Goal of the exercise - Every record should be copied exactly, except that pictures are to be omitted.

Change detection outputs -

-.-.-

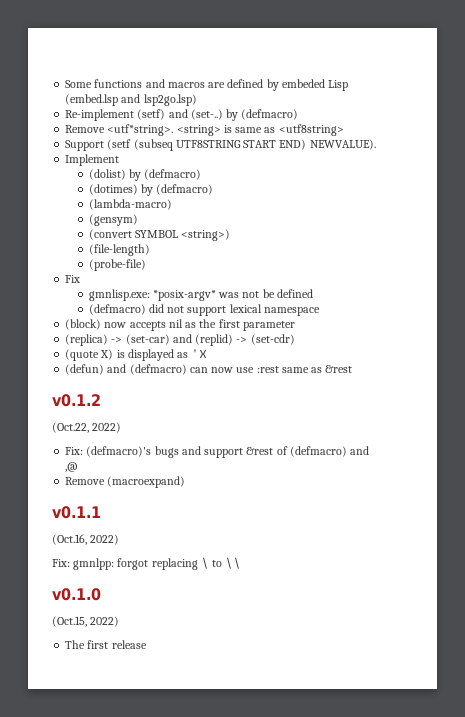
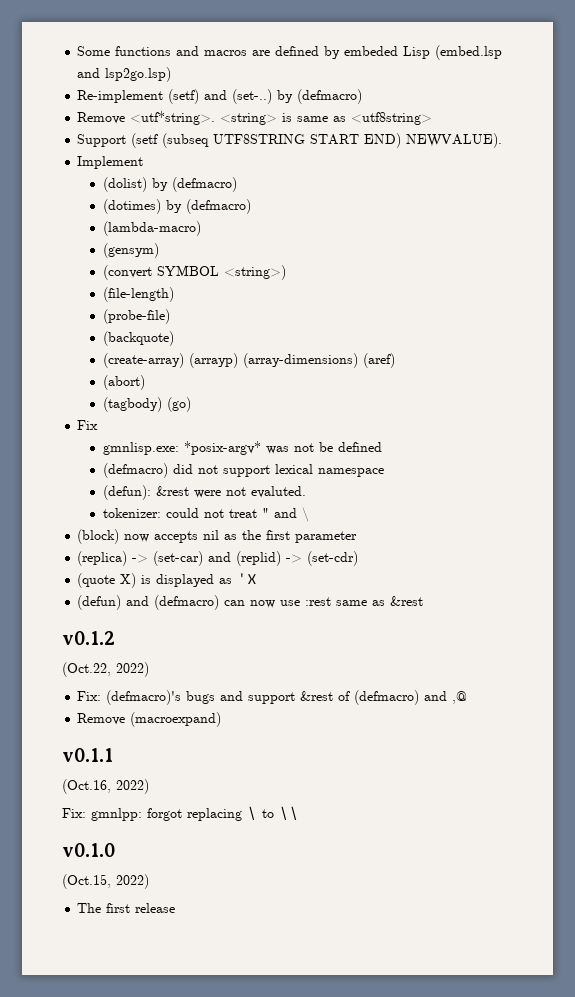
(146, 265) none -> [102,331,174,346] [102,353,395,368] [102,375,145,390] [102,397,191,412] // (backquote) // (create-array) (arrayp) (array-dimensions) (aref) // (abort) // (tagbody) (go)
(320, 311) none -> [102,485,306,500] [102,507,309,522] // (defun): &rest were not evaluted. // tokenizer: could not treat " and \

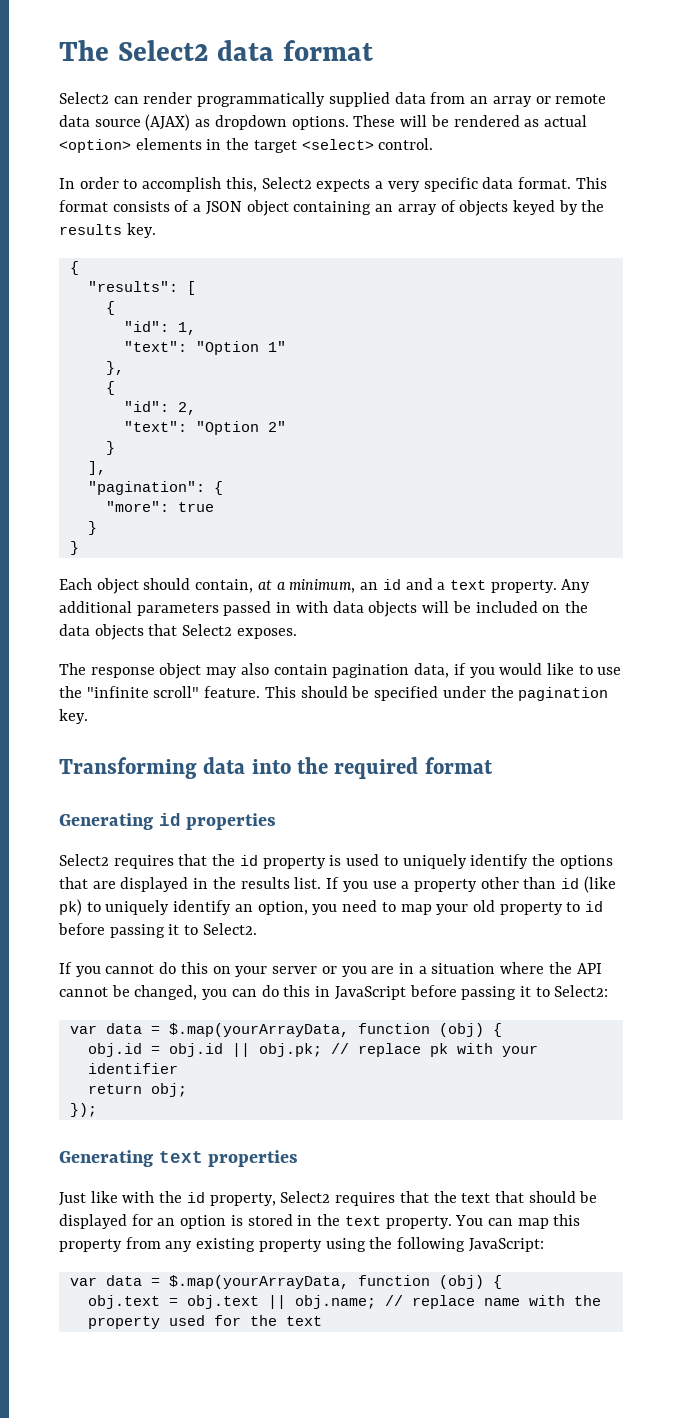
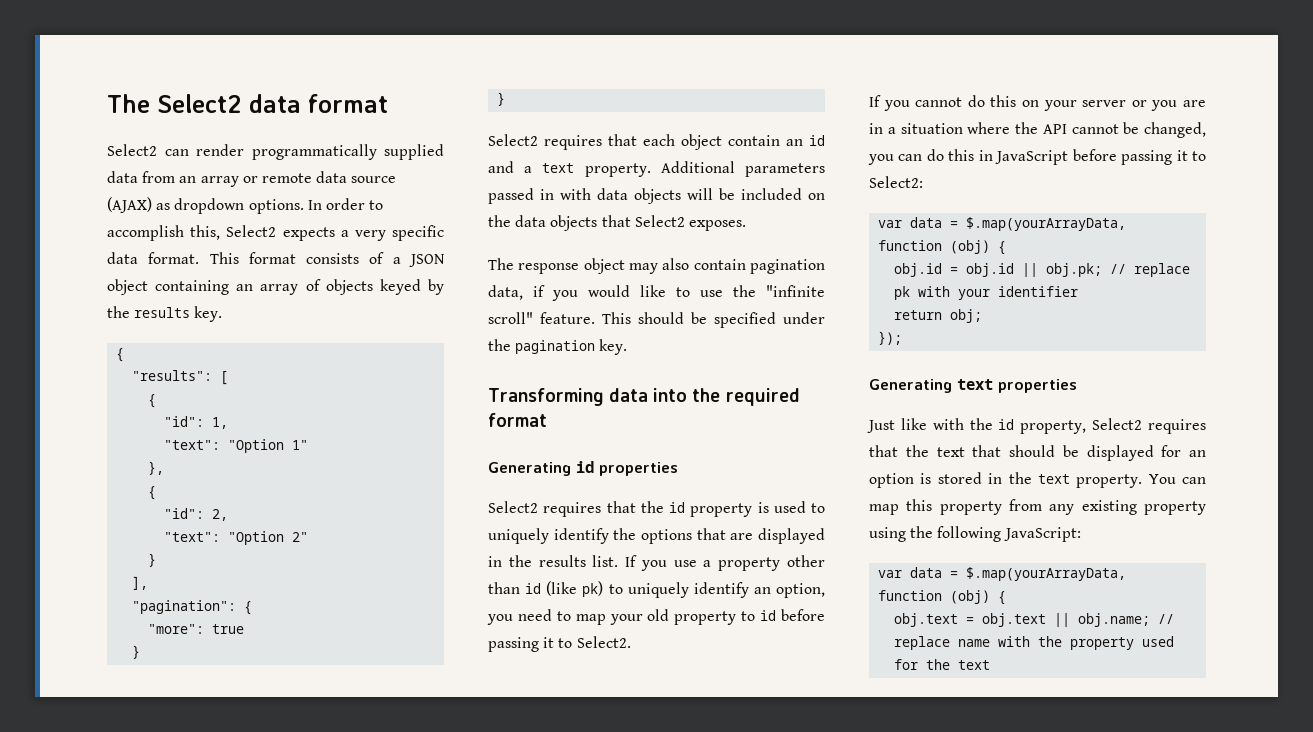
[353,115,587,127] [59,138,434,153] These will be rendered as actual <option> elements in the target <select> control. // -> (304, 206) none
[59,578,356,594] Each object should contain, at a minimum, -> [488,134,780,150] Select2 requires that each object contain
[561,579,591,593] [59,601,132,613] Any additional -> [660,161,735,173] Additional

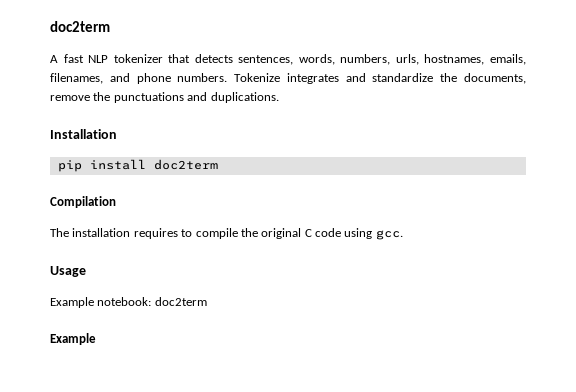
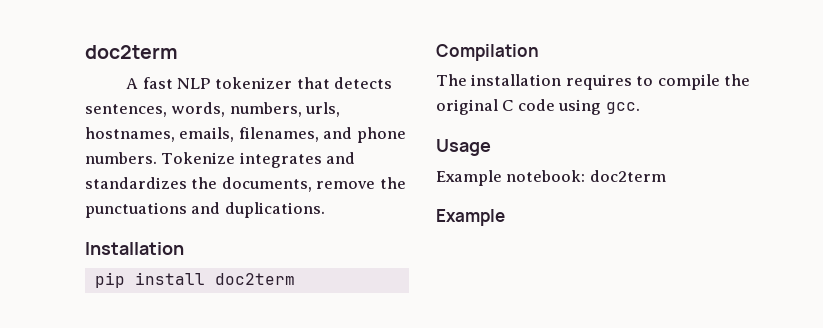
[372,73,434,82] standardize -> [85,177,187,189] standardizes

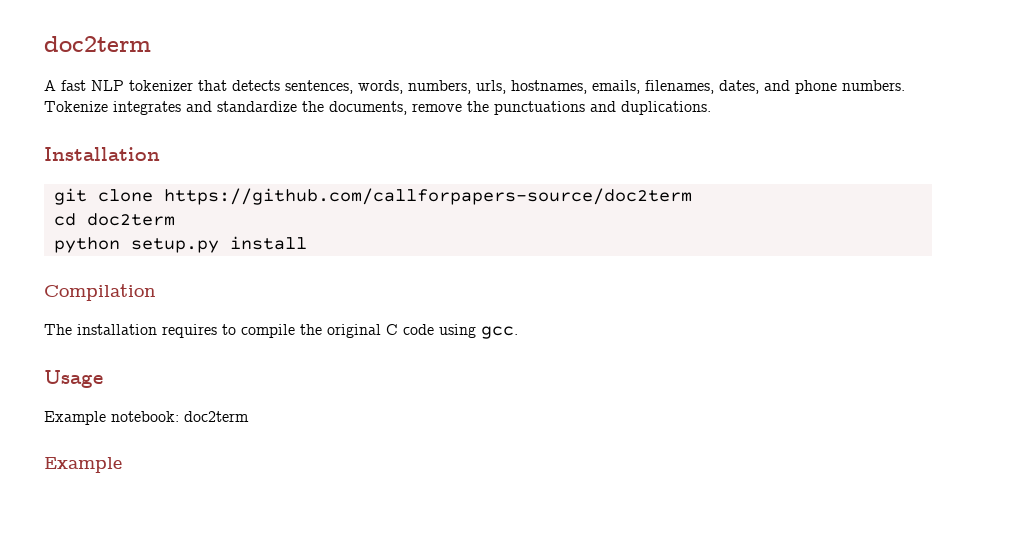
(319, 134) none -> [719,80,759,94] dates,
[85,177,187,189] standardizes -> [217,101,297,112] standardize
[94,272,125,288] pip -> [53,188,692,205] [53,213,175,226] [53,237,219,253] git clone https://github.com/callforpapers-source/doc2term // cd doc2term // python setup.py
[214,273,295,285] doc2term -> (307, 243) none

-.-.-

Result -
(146, 265) none -> [102,331,174,346] [102,353,395,368] [102,375,145,390] [102,397,191,412] // (backquote) // (create-array) (arrayp) (array-dimensions) (aref) // (abort) // (tagbody) (go)
(320, 311) none -> [102,485,306,500] [102,507,309,522] // (defun): &rest were not evaluted. // tokenizer: could not treat " and \

[353,115,587,127] [59,138,434,153] These will be rendered as actual <option> elements in the target <select> control. // -> (304, 206) none
[59,578,356,594] Each object should contain, at a minimum, -> [488,134,780,150] Select2 requires that each object contain
[561,579,591,593] [59,601,132,613] Any additional -> [660,161,735,173] Additional

[372,73,434,82] standardize -> [85,177,187,189] standardizes

(319, 134) none -> [719,80,759,94] dates,
[85,177,187,189] standardizes -> [217,101,297,112] standardize
[94,272,125,288] pip -> [53,188,692,205] [53,213,175,226] [53,237,219,253] git clone https://github.com/callforpapers-source/doc2term // cd doc2term // python setup.py
[214,273,295,285] doc2term -> (307, 243) none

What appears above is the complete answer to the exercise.